DOES YOUR NONPROFIT HAVE A GRATITUDE ATTITUDE?

Episode aired April 29, 2020: Gratitude Attitude

Beth Ann Locke knows that having a gratitude attitude is critical to the success of every nonprofit. Over the last 25 years she has been a donor champion and raised millions of dollars for small and large shops in North America. 

In this episode, Beth Ann will tell you

  • why it’s important to remove the transaction from a donation
  • how to improve your thank you letters to donors
  • why handwritten notes and cards are so important and
  • why fundraisers need to possess grit, grace and gratitude.

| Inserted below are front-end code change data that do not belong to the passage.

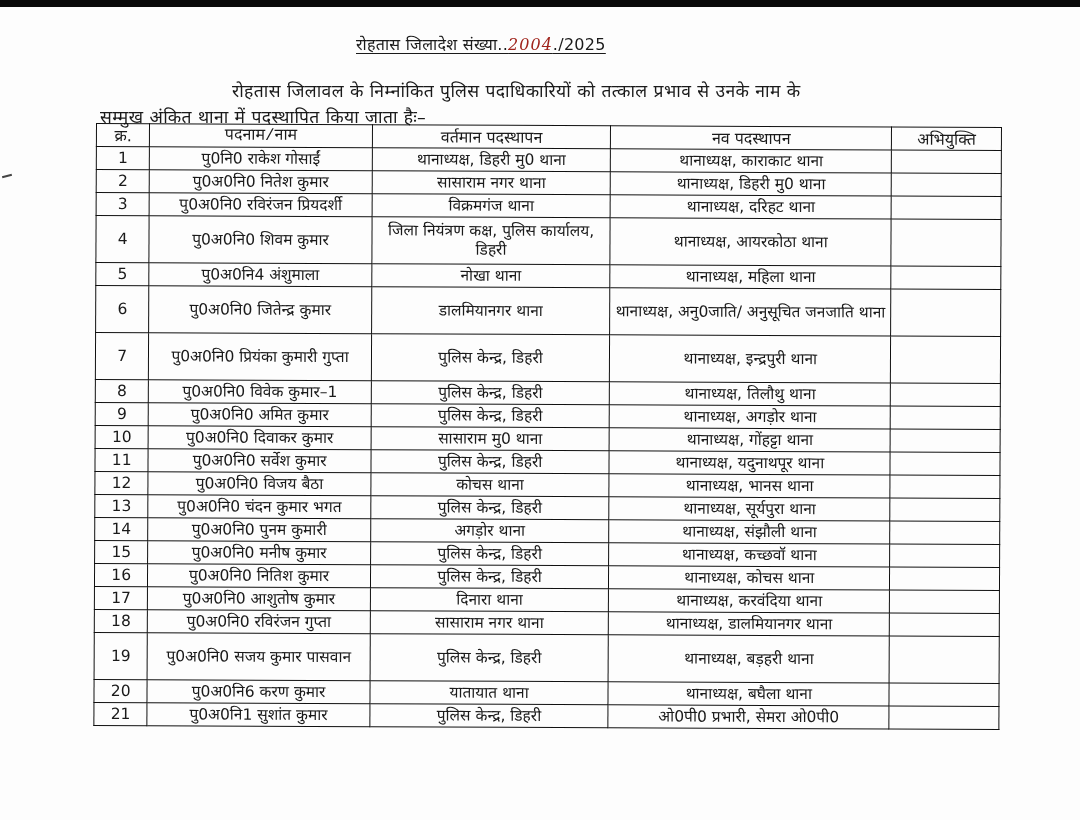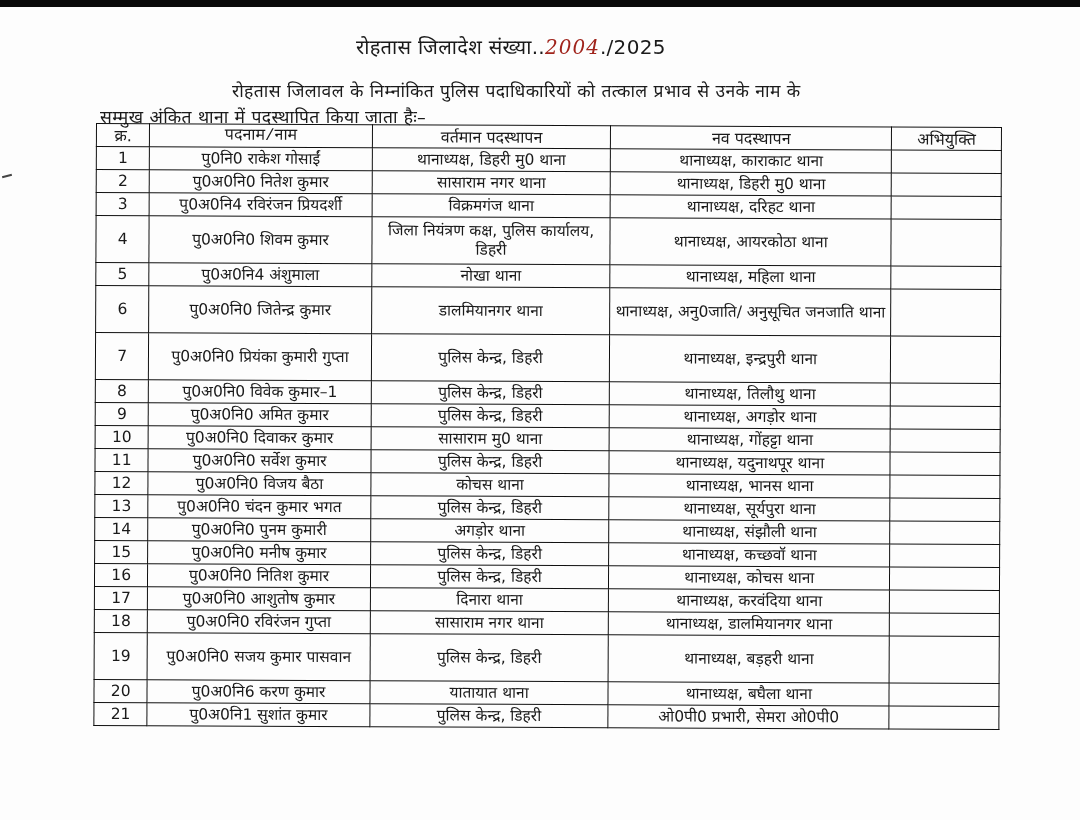--- a/index.html
+++ b/index.html
@@ -33,21 +33,22 @@
     position: absolute;
     left: 0; top: 7px;
     width: 1080px;
     height: 813px;
     background: #fdfdfd;
   }
   .title {
     position: absolute;
     left: 356px;
     top: 26px;
-    font-size: 20px;
+    font-size: 16px;
+    text-decoration: underline;
     text-underline-offset: 3px;
     white-space: nowrap;
     letter-spacing: 0.3px;
   }
   .title .order-no {
     font-family: "DejaVu Serif", serif;
     color: #a0241c;
     font-style: italic;
     letter-spacing: 1px;
   }
@@ -126,21 +127,21 @@
         </tr>
       <tr>
           <td>2</td>
           <td>पु0अ0नि0 नितेश कुमार</td>
           <td>सासाराम नगर थाना</td>
           <td>थानाध्यक्ष, डिहरी मु0 थाना</td>
           <td></td>
         </tr>
       <tr>
           <td>3</td>
-          <td>पु0अ0नि4 रविरंजन प्रियदर्शी</td>
+          <td>पु0अ0नि0 रविरंजन प्रियदर्शी</td>
           <td>विक्रमगंज थाना</td>
           <td>थानाध्यक्ष, दरिहट थाना</td>
           <td></td>
         </tr>
       <tr class="tall">
           <td>4</td>
           <td>पु0अ0नि0 शिवम कुमार</td>
           <td>जिला नियंत्रण कक्ष, पुलिस कार्यालय, डिहरी</td>
           <td>थानाध्यक्ष, आयरकोठा थाना</td>
           <td></td>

Below you can listen, watch or read this podcast episode.

 

Ephraim: Welcome to this edition of the Your Weekly Dose of Nonprofit Podcast, the podcast that delivers actionable items you can implement at your organization right away. Today I’m thrilled to have one of my besties, Beth Ann Locke, as my guest. Beth how are you doing?

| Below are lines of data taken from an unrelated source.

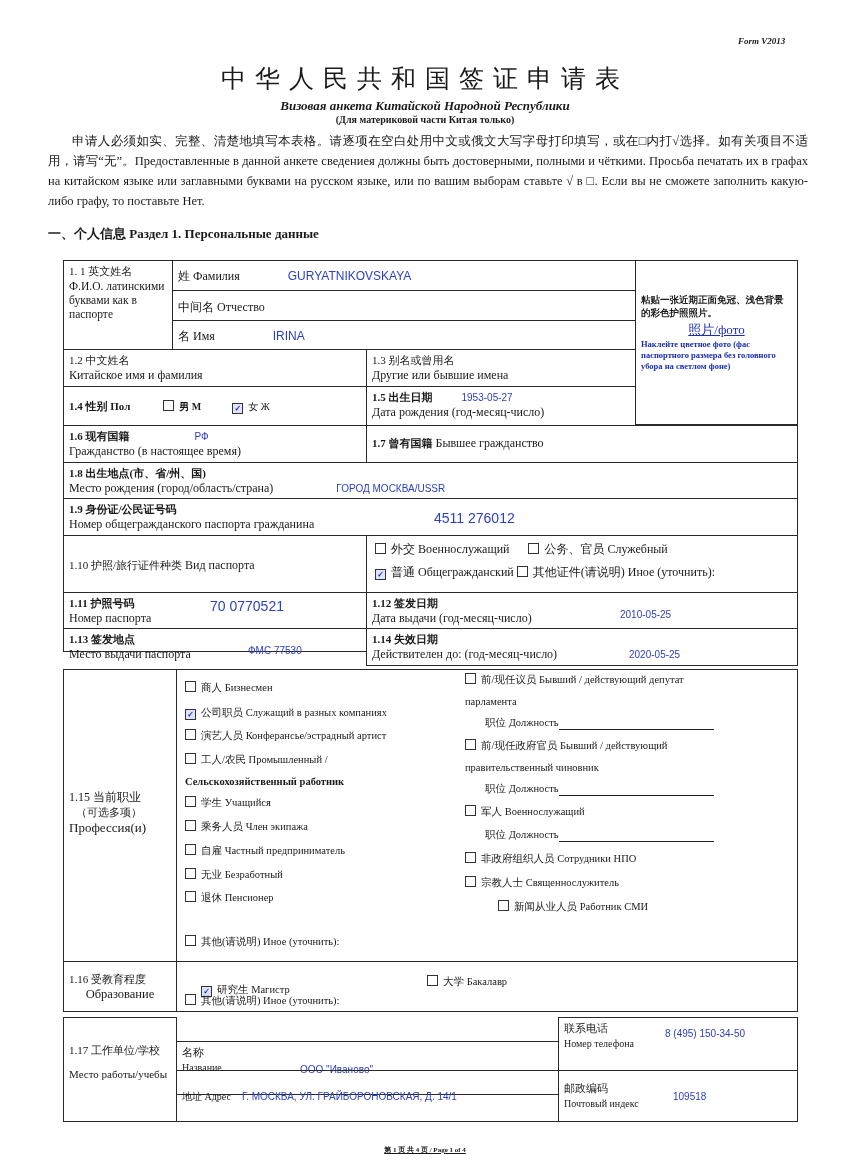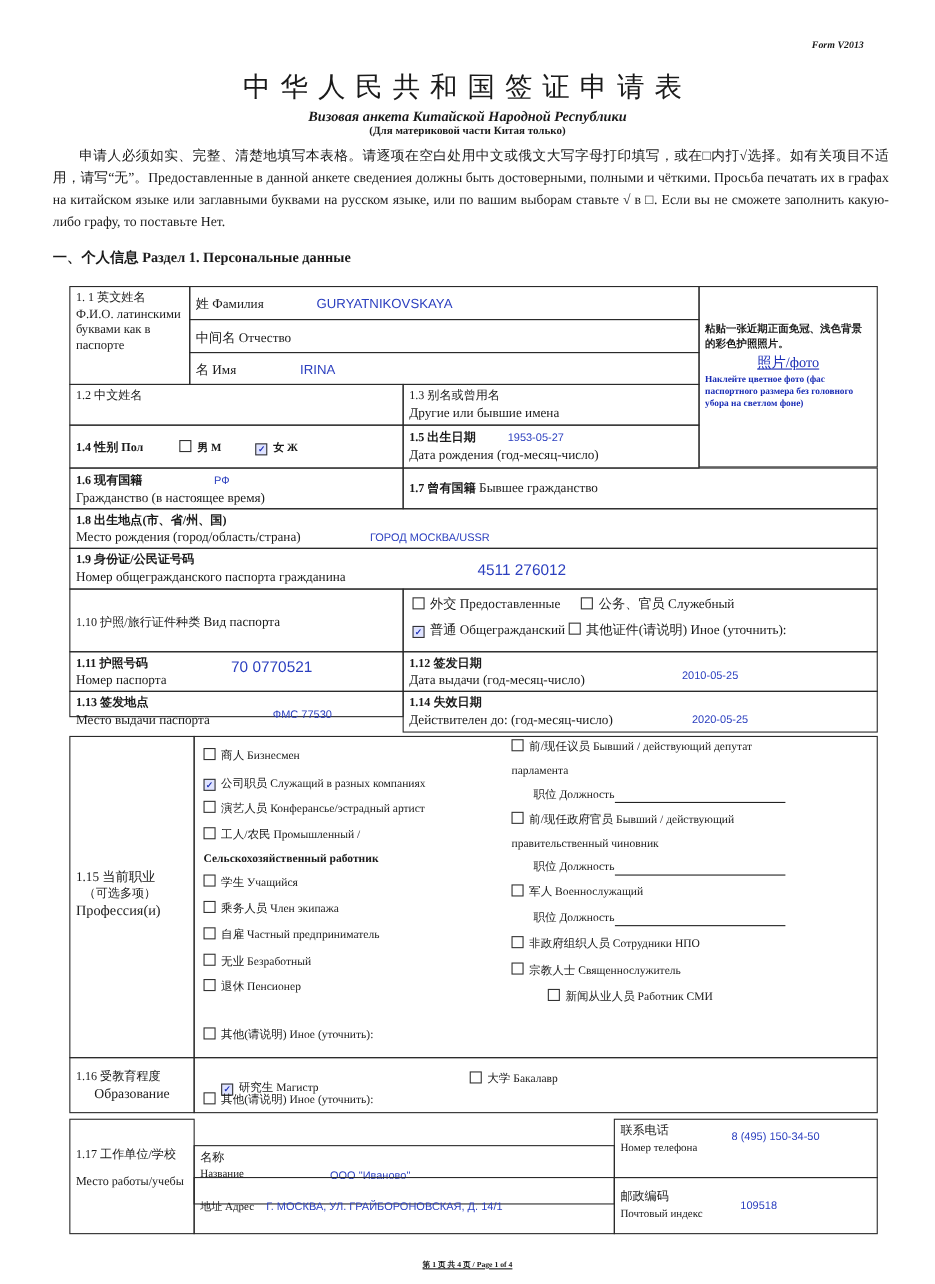--- a/index.html
+++ b/index.html
@@ -59,33 +59,34 @@
     <span class="val" style="margin-left:55px;">IRINA</span>
   </div>
   <div class="cell" style="left:572px;top:0;width:163px;height:165px;padding-top:33px;">
     <div class="photo-cn">粘贴一张近期正面免冠、浅色背景的彩色护照照片。</div>
     <div class="photo-title">照片/фото</div>
     <div class="photo-ru">Наклейте цветное фото (фас паспортного размера без головного убора на светлом фоне)</div>
   </div>
 
   <div class="cell" style="left:0;top:89px;width:304px;height:38px;">
     <div class="lbl-cn">1.2 中文姓名</div>
+    <div>Китайское имя и фамилия</div>
   </div>
   <div class="cell" style="left:303px;top:89px;width:270px;height:38px;">
     <div class="lbl-cn">1.3 别名或曾用名</div>
     <div>Другие или бывшие имена</div>
   </div>
 
   <div class="cell" style="left:0;top:126px;width:304px;height:40px;padding-top:12px;">
     <span class="lbl-num">1.4 性别 Пол</span>
     <span style="margin-left:30px;">
       <span class="cb"></span><span class="small" style="font-weight:bold">男 M</span>
     </span>
     <span style="margin-left:28px;">
-      <span class="cb checked">✓</span><span class="small" style="font-weight:bold">女 Ж</span>
+      <span class="cb checked">✓</span><span class="small" style="font-weight:normal">女 Ж</span>
     </span>
   </div>
   <div class="cell" style="left:303px;top:126px;width:270px;height:40px;">
     <div><span class="lbl-num">1.5 出生日期</span>
       <span class="val small" style="margin-left:26px;">1953-05-27</span></div>
     <div>Дата рождения (год-месяц-число)</div>
   </div>
 
   <div class="cell" style="left:0;top:165px;width:304px;height:38px;">
     <div><span class="lbl-num">1.6 现有国籍</span>
@@ -108,21 +109,21 @@
     <div><span>Номер общегражданского паспорта гражданина</span>
       <span class="val lg" style="position:absolute;left:370px;top:12px;">4511 276012</span></div>
   </div>
 
   <div class="cell" style="left:0;top:275px;width:304px;height:58px;padding-top:22px;">
     <span class="lbl-cn">1.10 护照/旅行证件种类</span>
     <span>Вид паспорта</span>
   </div>
   <div class="cell" style="left:303px;top:275px;width:432px;height:58px;padding:6px 8px;">
     <div style="white-space:nowrap;">
-      <span><span class="cb"></span><span>外交 Предоставленные</span></span>
+      <span><span class="cb"></span><span>外交 Военнослужащий</span></span>
       <span style="margin-left:16px;"><span class="cb"></span><span>公务、官员 Служебный</span></span>
     </div>
     <div style="white-space:nowrap;margin-top:8px;">
       <span><span class="cb checked">✓</span><span>普通 Общегражданский</span></span>
       <span><span class="cb"></span><span>其他证件(请说明) Иное (уточнить):</span></span>
     </div>
   </div>
 
   <div class="cell" style="left:0;top:332px;width:304px;height:37px;">
     <div class="lbl-num">1.11 护照号码</div>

Beth: I’m great. How are you?

Ephraim: I’m doing okay. Let’s introduce you to our listeners, watchers and readers. Beth Ann has more than 25 years experience as a fundraiser in the U.S. and Canada as a donor champion. She’s raised millions of dollars across the healthcare, higher ed, human services, arts and international sectors for both large and small shops. Beth Ann is currently the chief spark at The Fundraiser Coach. She coaches ambitious fundraisers to successfully raise more money by discovering their best selves learning tested and science-based strategies and understanding the art of fundraising more deeply. She also works with nimble nonprofits and offers coaching for fundraising teams and boards as well as strategy development and planning. Beth is here to talk with us today about one of her favorite topics, having a gratitude attitude. So Beth let’s dive right in.

Beth: Let’s go.

Ephraim: Why is having a gratitude attitude so critical to the overall success of a nonprofit?

Beth: So here’s the deal. Sending out your thank-you letter even in a timely manner is the absolute lowest bar for you to meet. What we want to be doing is actually really appreciating and thanking donors for their… for them making the change in the world. We often ask donors, you know, something like you know can you help us help the dogs, the orphans, whatever. It’s not about doing that. It’s actually connecting the donor to the challenge problem so they can step in and be the solution. The way we’re going to encourage more enthusiasm from them is through gratitude. We want… they’re so excited when they make a gift to us, to be able to be part of that solution, we need to be reflecting back that joy that they first have and when we do that we’re going to be able to do something very important for the bottom line which is to increase the retention. It’s going to increase engagement and it’s going to help bring in more gifts and bringing in more gifts is really what’s helping us address the problem right away. I feel so passionate about this because we just can’t do crummy fundraising anymore.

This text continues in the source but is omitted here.